Ferrara viene spesso bersagliato dalla satira italiana per le sue posizioni in politica estera e in materia giudiziaria, a partire dal settimanale Cuore, fino agli spettacoli di Roberto Benigni, Daniele Luttazzi e Sabina Guzzanti. In tutte le rappresentazioni satiriche, lo si schernisce per aver cambiato appartenenza politica, suggerendo una logica di interessi quale motivazione principale del suo cambio di schieramento. Proprio ai suoi frequenti cambi di casacca politica fa riferimento la canzone del 1991 La strana famiglia di Gian Piero Alloisio, incisa in coppia da Enzo Jannacci e Giorgio Gaber (E poi chi c'è, ah già la Tamara, un mignottone di viale Zara, che ha dato lezioni a Giuliano Ferrara). Nel suo tour del 1996 il comico Roberto Benigni ne prese di mira la sua grossa stazza.
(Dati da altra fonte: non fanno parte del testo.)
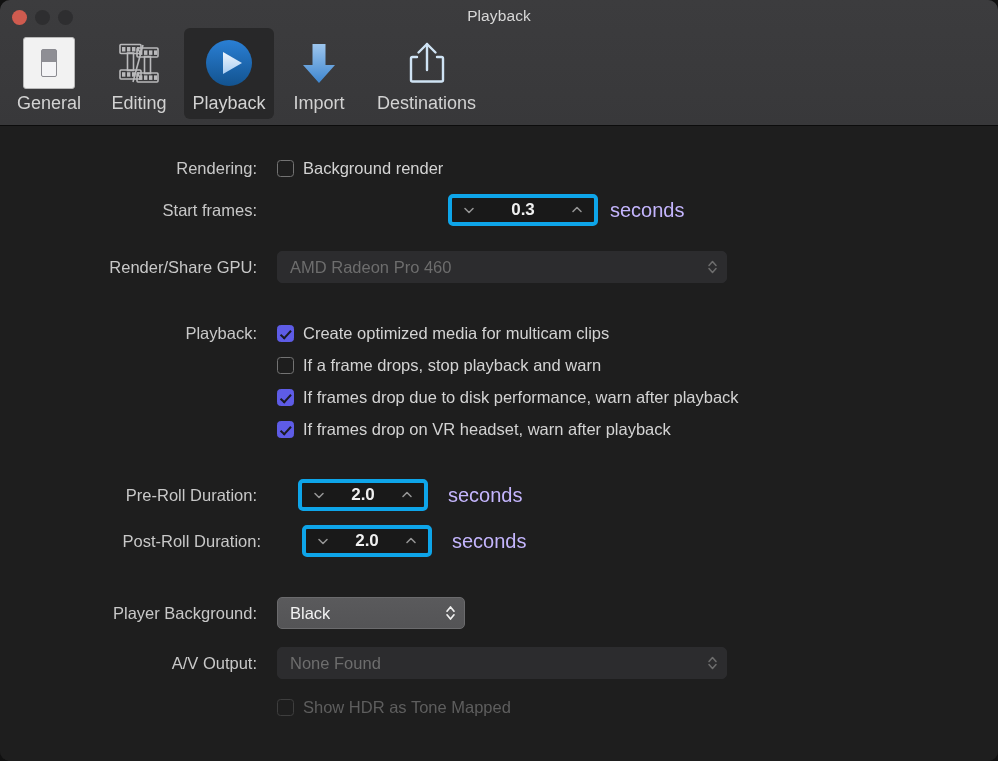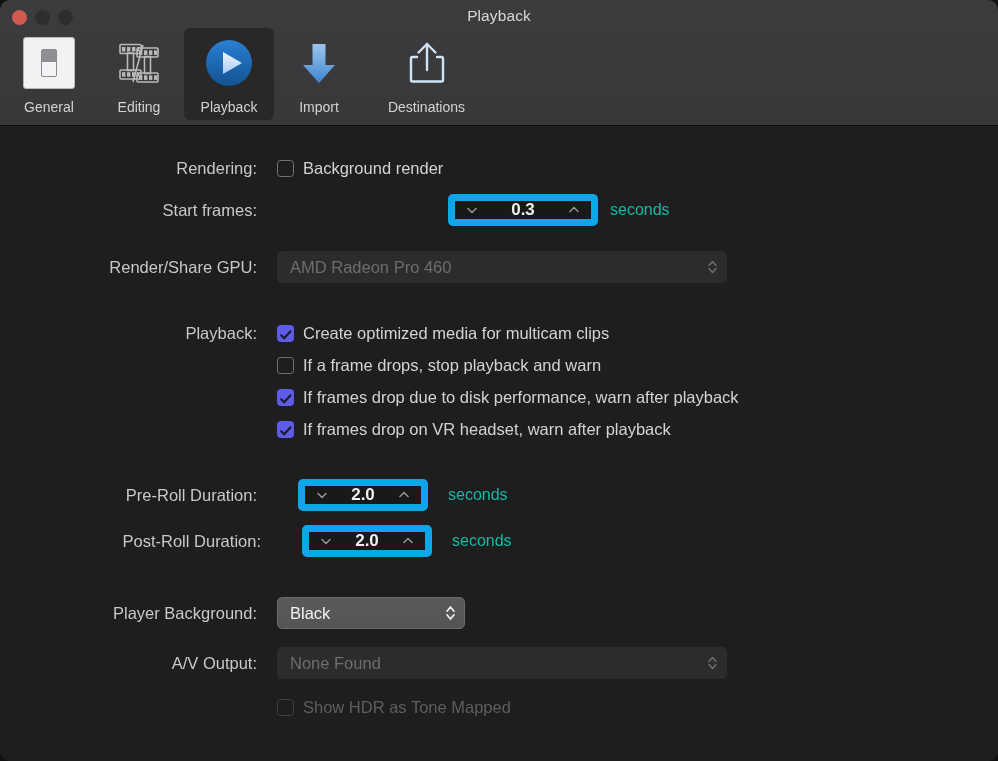--- a/index.html
+++ b/index.html
@@ -82,8 +82,8 @@
     justify-content: center;
   }
   .tblabel {
-    margin-top: 7px;
-    font-size: 14px;
+    margin-top: 1px;
+    font-size: 18px;
     color: #d2d2d2;
     white-space: nowrap;
   }

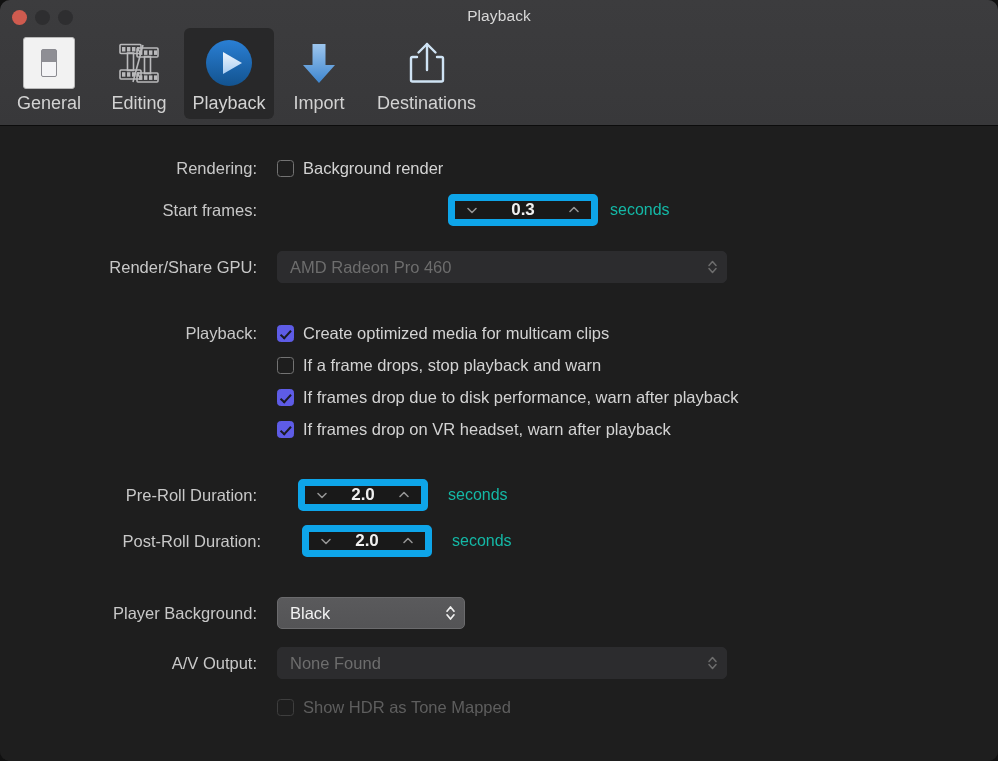--- a/index.html
+++ b/index.html
@@ -177,7 +177,7 @@
     align-items: center;
     justify-content: space-between;
     background: #191919;
-    border: 7px solid #0ea5e9;
+    border: 4px solid #0ea5e9;
     border-radius: 5px;
     height: 32px;
     box-sizing: border-box;

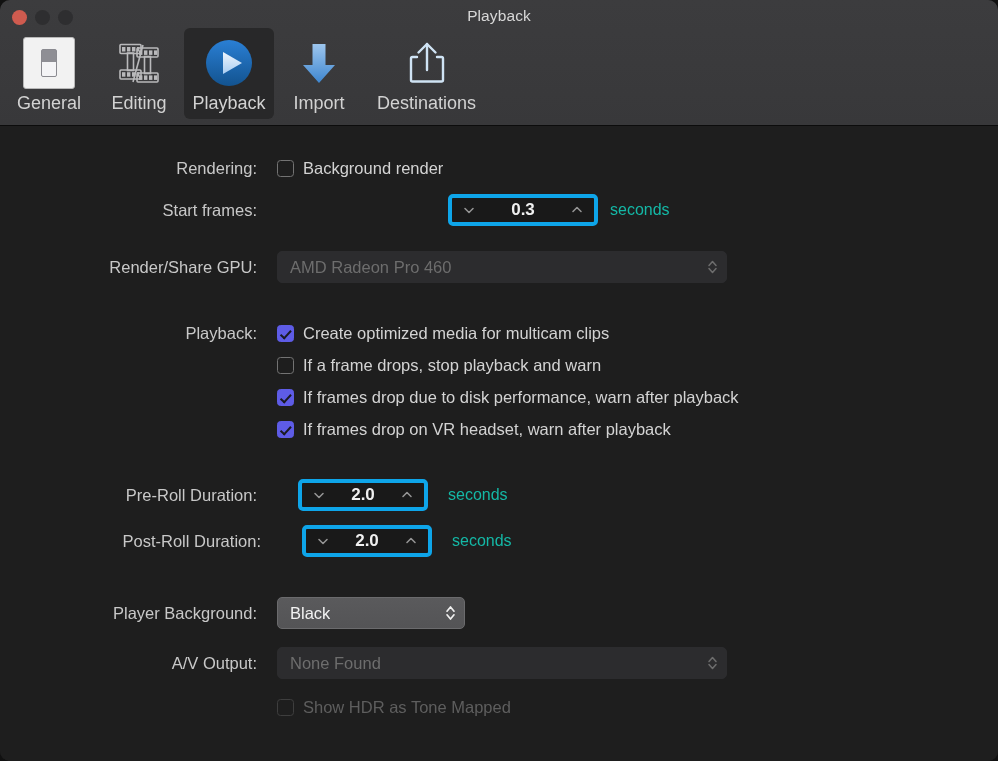--- a/index.html
+++ b/index.html
@@ -127,8 +127,8 @@
   }
   .lbl.blank { color: transparent; }
   .trailing {
-    font-size: 16px;
-    color: #14b8a6;
+    font-size: 20px;
+    color: #c4b5fd;
     margin-left: 12px;
     white-space: nowrap;
   }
Durante il 52º Festival di Sanremo (2002), nella cui serata finale era previsto uno sketch di Benigni, Ferrara polemizzò di nuovo contro l'artista, asserendo che nel caso in cui fosse salito sul palco, sarebbe stato in prima fila a «tirargli uova marce»[66]. Alla fine Ferrara si limitò a lanciare uova sullo schermo del televisore del proprio salotto, di fronte a una telecamera che lo riprendeva mentre assisteva all'esibizione dell'artista toscano. Quando Benigni si accorse che Ferrara non era in sala, ironizzando ipotizzò che fosse partito per Sanremo, ma che fosse tornato indietro dopo essersi mangiato le uova per strada[67][68][69].
L'8 dicembre 2007 Giuliano Ferrara fu menzionato in un monologo di Daniele Luttazzi durante la trasmissione Decameron in onda su LA7[70]: l'episodio causò la sospensione del programma[71]. Nel caso, Ferrara difese la sospensione del programma, pur ribadendo il diritto alla satira[72].
È sposato dal 1987 con la scrittrice statunitense naturalizzata italiana Anselma Dell'Olio.[73]